The Holy See supports the initiative undertaken by the Security Council, presided over this month by the United States, to convene a Summit at the level of Heads of State and Government to discuss nuclear non-proliferation and nuclear disarmament. This is a very timely and crucial event considering that it is being held in conjunction with the Conference on Facilitating the Entry into Force of the Comprehensive Nuclear-Test-Ban Treaty (CTBT), where still nine ratifications are required for its entry into force. Furthermore, it is conducted in close proximity to the 2010 Nuclear Non-Proliferation Treaty Review Conference, aimed at promoting universal adherence to, compliance with and full implementation of the Treaty. The Summit could also be considered as a valid and concrete response to the global appeal to seize new political momentum and openness in nuclear disarmament.
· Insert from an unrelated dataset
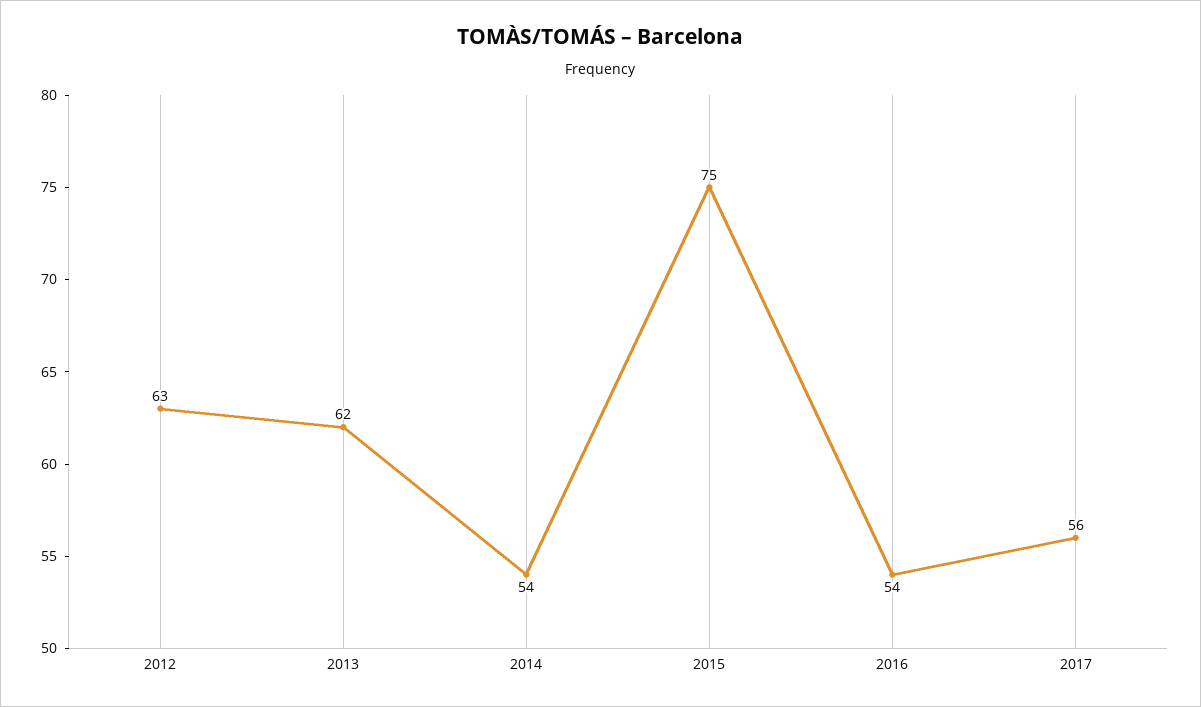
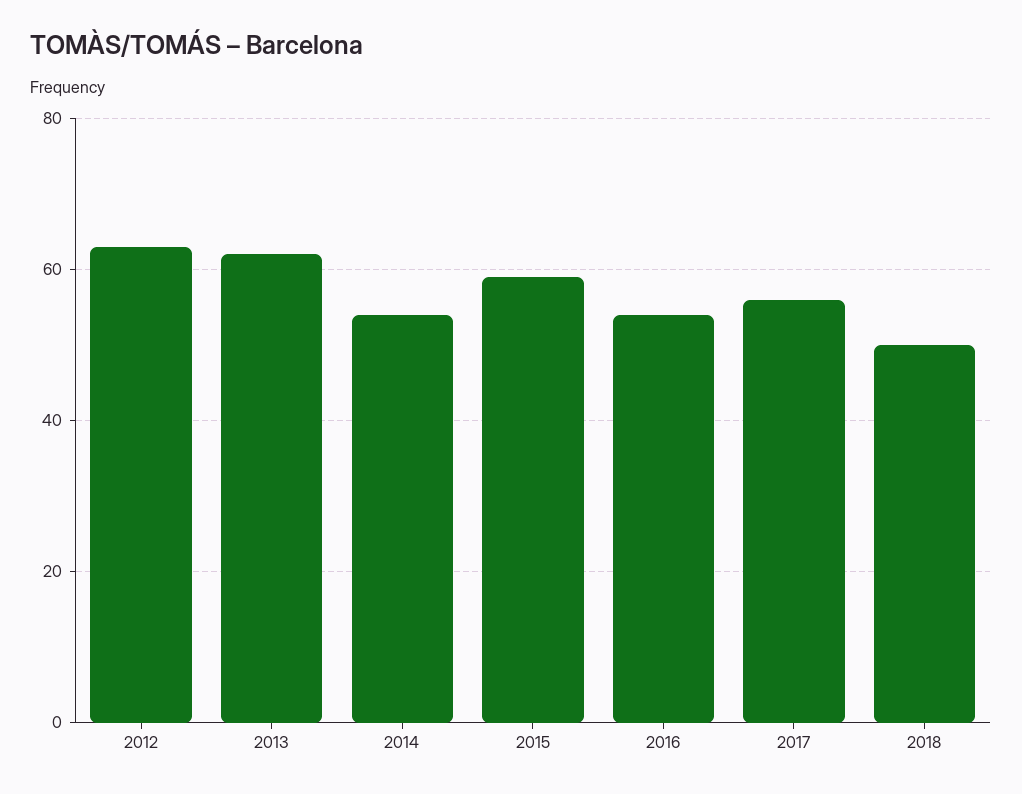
2015: 75 -> 60
2018: none -> 50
At the outset, it should be recognized that the Security Council’s approach to weapons of mass destruction, including efforts to prevent proliferation of such weapons, has largely been at the country or case-specific level. The Council has firmly acted against some States’ nuclear programmes and has been strong in its preventive response to threats by non-state actors. No achievements, however, have been reached in formulating plans for the establishment of a system for the regulation of armaments (Art. 26), in particular nuclear weapons and their proliferation, as a necessary element in maintaining international peace and security and creating an environment favourable to ensuring human advancement (Art. 11)*.
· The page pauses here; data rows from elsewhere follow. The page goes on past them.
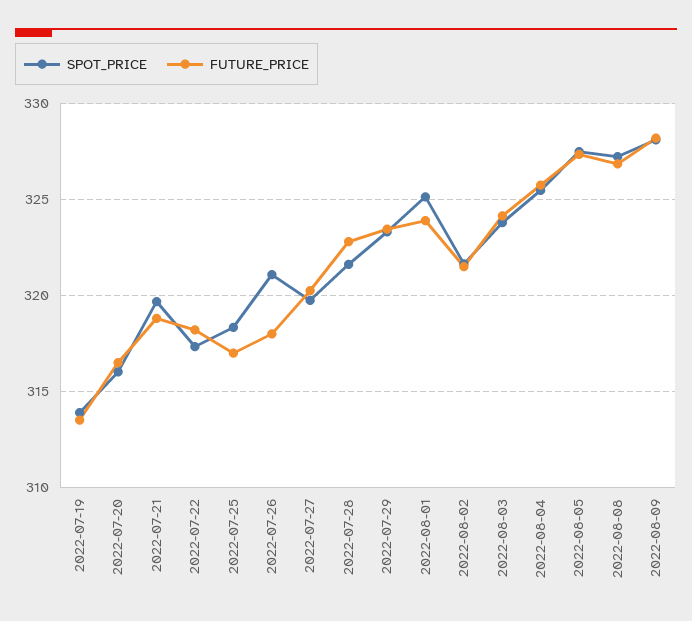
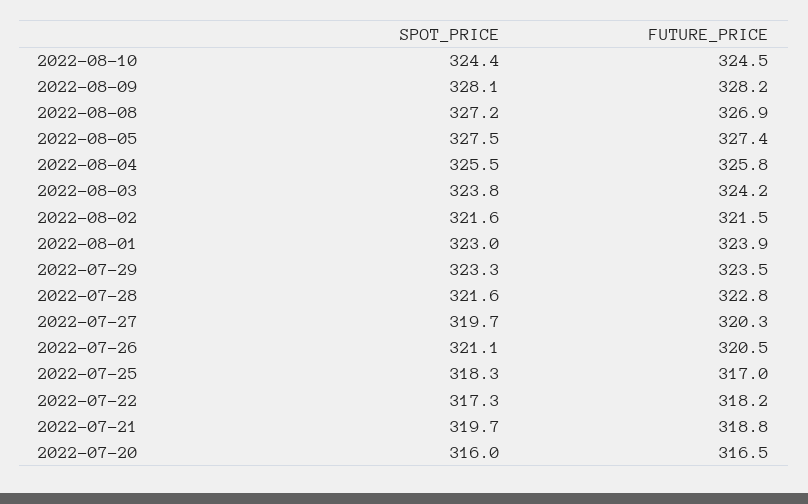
SPOT_PRICE, 2022-07-19: 314 -> none
FUTURE_PRICE, 2022-07-19: 313.5 -> none
FUTURE_PRICE, 2022-07-26: 318 -> 320.5
SPOT_PRICE, 2022-08-01: 325 -> 323
SPOT_PRICE, 2022-08-10: none -> 324.4
FUTURE_PRICE, 2022-08-10: none -> 324.5

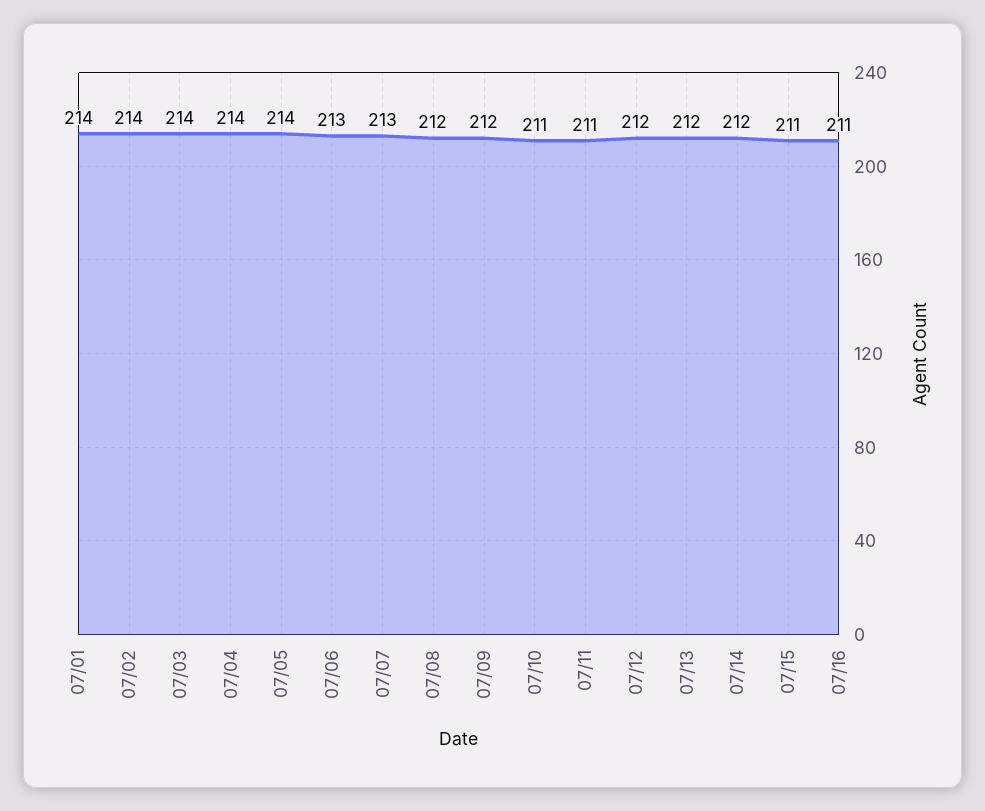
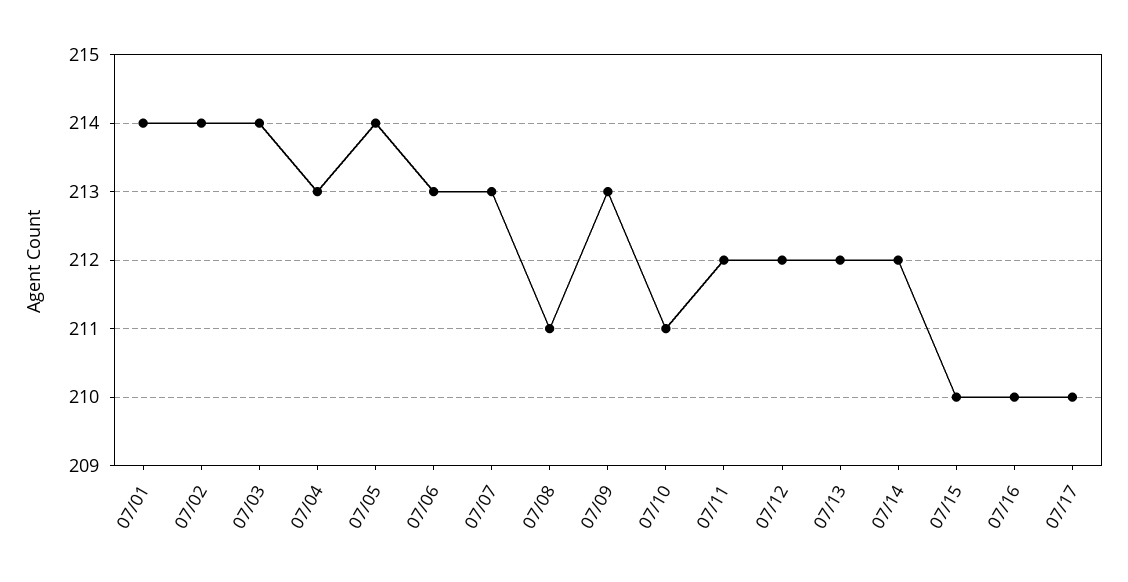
07/04: 214 -> 213
07/08: 212 -> 211
07/09: 212 -> 213
07/11: 211 -> 212
07/15: 211 -> 210
07/16: 211 -> 210
07/17: none -> 210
Endorsed by the Summit’s high-level participants and following the October 2008 Secretary-General’s five-point proposal, the Security Council has yet another great opportunity in becoming a strong guarantor of security to all non-nuclear-weapon States in that they will not be the subject of the use or threat of use of nuclear weapons. The Council is also encouraged to commence discussions and give concrete guidance on security issues in the nuclear disarmament and non-proliferation process. The Council should seize this moment and become a valid advocate in the cause of reaching a world free of nuclear weapons and take a leadership role in bolstering international support for multilateral nuclear arms control treaties and ongoing nuclear disarmament efforts. For this, the Holy See urges concerned States to adopt clear and firm decisions and commitments, and strive for a progressive and concerted nuclear disarmament.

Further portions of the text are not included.